66 Where There Is No Dentist 2012
TAKING CARE OF MOLAR TEETH
We often notice front teeth growing in, but not the back ones. Back teeth
molars are not so obvious. Swelling on the face can be either a new molar
growing in or an abscess. So, to help you to decide, look at the tooth for a
cavity and at the gums beside it for a gum bubble.
When you see a swollen face, look for the two signs of an abscess.

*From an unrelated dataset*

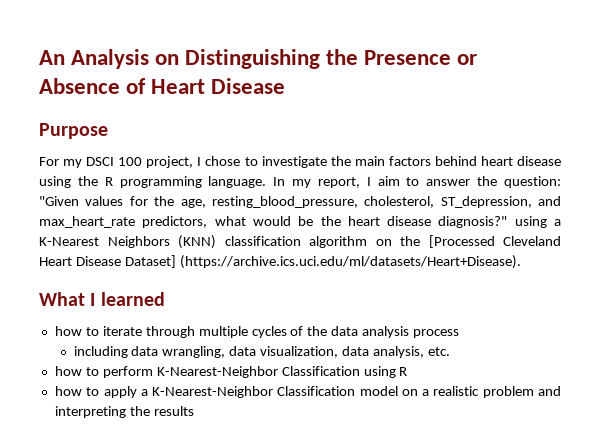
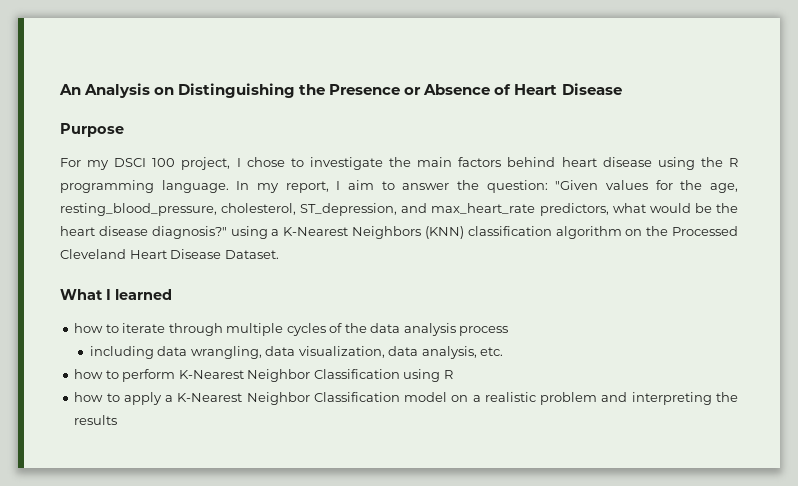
[428,235,495,248] [Processed -> [672,226,739,236] Processed
[124,255,521,269] Dataset] (https://archive.ics.uci.edu/ml/datasets/Heart+Disease). -> [224,250,279,259] Dataset.
[156,366,278,378] K-Nearest-Neighbor -> [178,369,311,382] K-Nearest Neighbor
[152,386,274,398] K-Nearest-Neighbor -> [177,392,310,405] K-Nearest Neighbor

But if the person is young (16–22 years), it often is not an abscess. The third
permanent molar tooth may be growing in at the back of her mouth. As the
tooth grows, it cuts through the skin. Just as a dirty cut on a person’s hand
can get infected, the cut gum around her new tooth also can get infected,
causing a swollen face.
Look behind her back teeth.
See the red swollen skin on
top of the new tooth.
If there is enough space for the tooth, it will grow in by itself. It only needs
time. Before acting, decide how serious the problem is.
If there is no swelling and she can open her mouth, explain to her what is
happening and what she can do herself to reduce infection and toughen the
gums. The best medicine is to rinse warm salt water over the sore area. A good
home remedy is to rinse until the tooth grows all the way into the mouth.
If it does appear serious (severe pain, swelling, not able to open the mouth),
see pages 93 to 94 for further treatment.